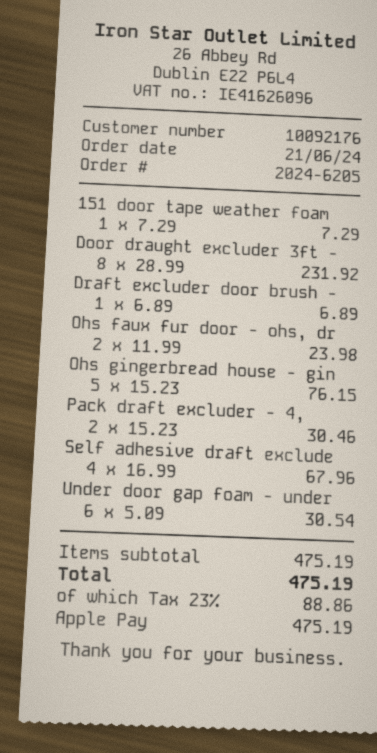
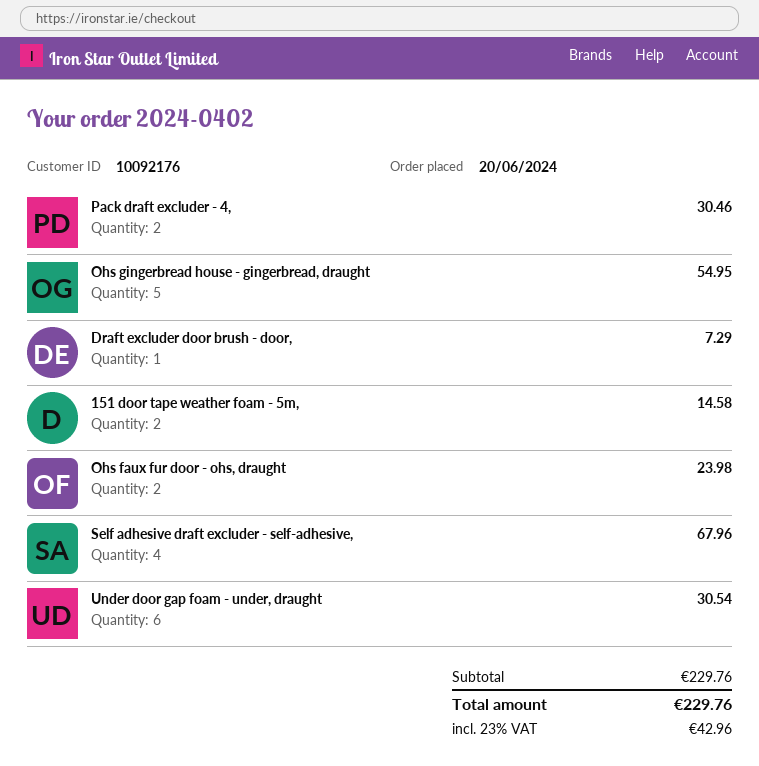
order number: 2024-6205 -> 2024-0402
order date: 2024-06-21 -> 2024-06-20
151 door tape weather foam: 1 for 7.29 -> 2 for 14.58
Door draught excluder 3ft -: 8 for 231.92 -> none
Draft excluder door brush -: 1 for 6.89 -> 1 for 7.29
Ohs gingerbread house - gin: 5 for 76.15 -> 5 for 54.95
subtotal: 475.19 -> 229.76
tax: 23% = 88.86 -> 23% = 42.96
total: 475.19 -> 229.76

* * *

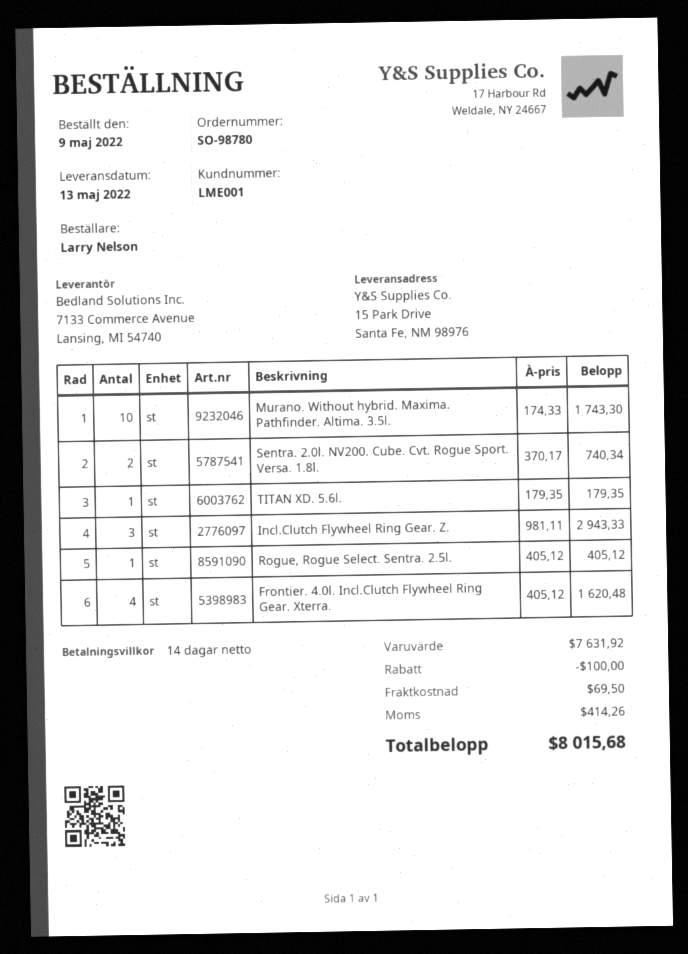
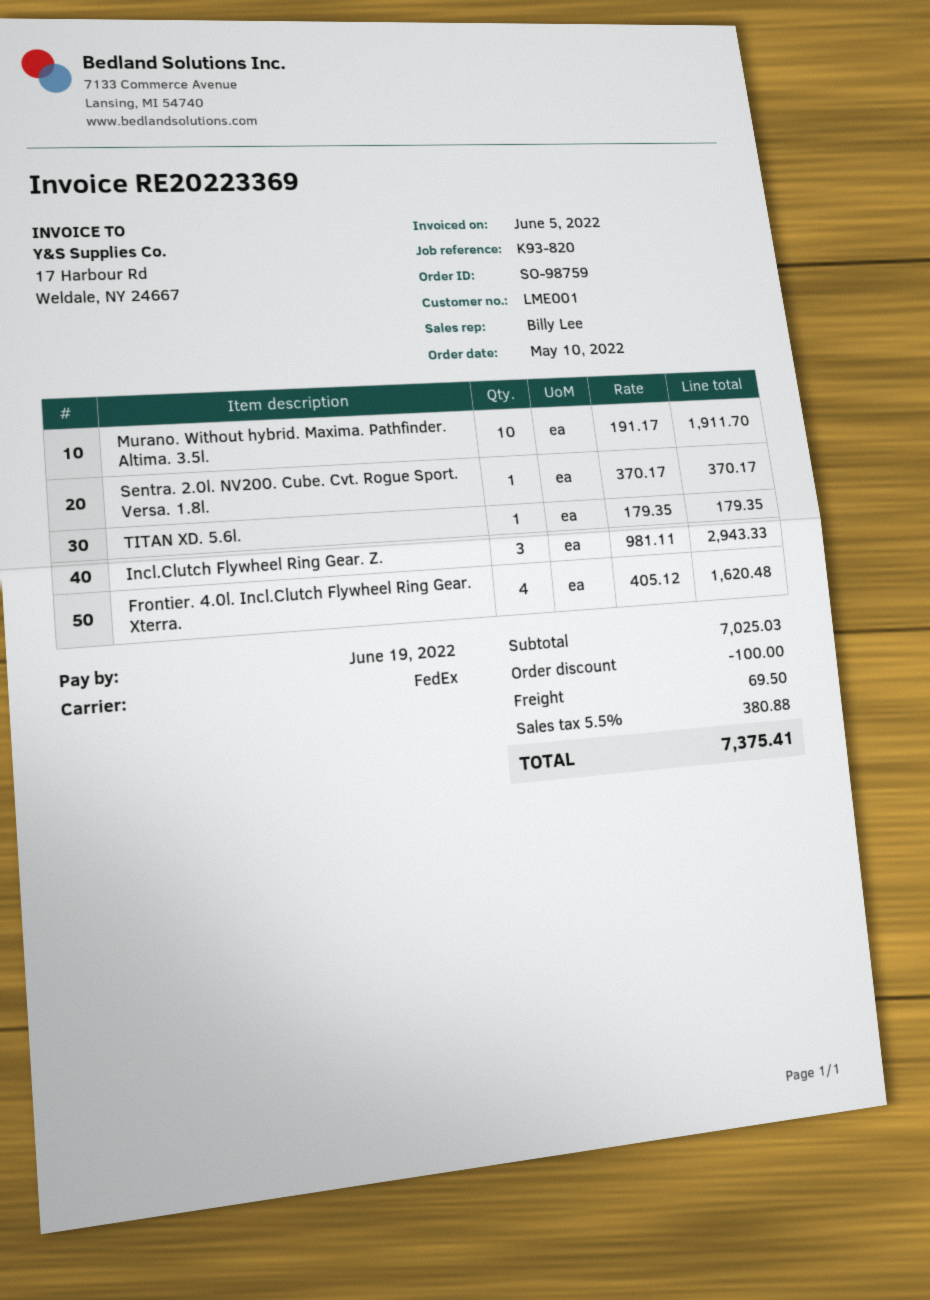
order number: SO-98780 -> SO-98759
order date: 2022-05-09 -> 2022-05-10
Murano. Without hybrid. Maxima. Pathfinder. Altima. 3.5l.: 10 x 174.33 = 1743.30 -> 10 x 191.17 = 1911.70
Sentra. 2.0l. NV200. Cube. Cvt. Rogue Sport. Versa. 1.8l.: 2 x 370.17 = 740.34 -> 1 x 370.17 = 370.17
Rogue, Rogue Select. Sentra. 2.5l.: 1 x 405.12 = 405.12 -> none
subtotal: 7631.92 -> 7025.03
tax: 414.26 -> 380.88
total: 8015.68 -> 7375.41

* * *

## What to work on
Everything above from the line containing "Murano. Without hybrid." through the line containing "total: 8015.68 -> 7375.41" must be copied exactly. Nothing outside that range belongs in the answer.

## Exercise result
Murano. Without hybrid. Maxima. Pathfinder. Altima. 3.5l.: 10 x 174.33 = 1743.30 -> 10 x 191.17 = 1911.70
Sentra. 2.0l. NV200. Cube. Cvt. Rogue Sport. Versa. 1.8l.: 2 x 370.17 = 740.34 -> 1 x 370.17 = 370.17
Rogue, Rogue Select. Sentra. 2.5l.: 1 x 405.12 = 405.12 -> none
subtotal: 7631.92 -> 7025.03
tax: 414.26 -> 380.88
total: 8015.68 -> 7375.41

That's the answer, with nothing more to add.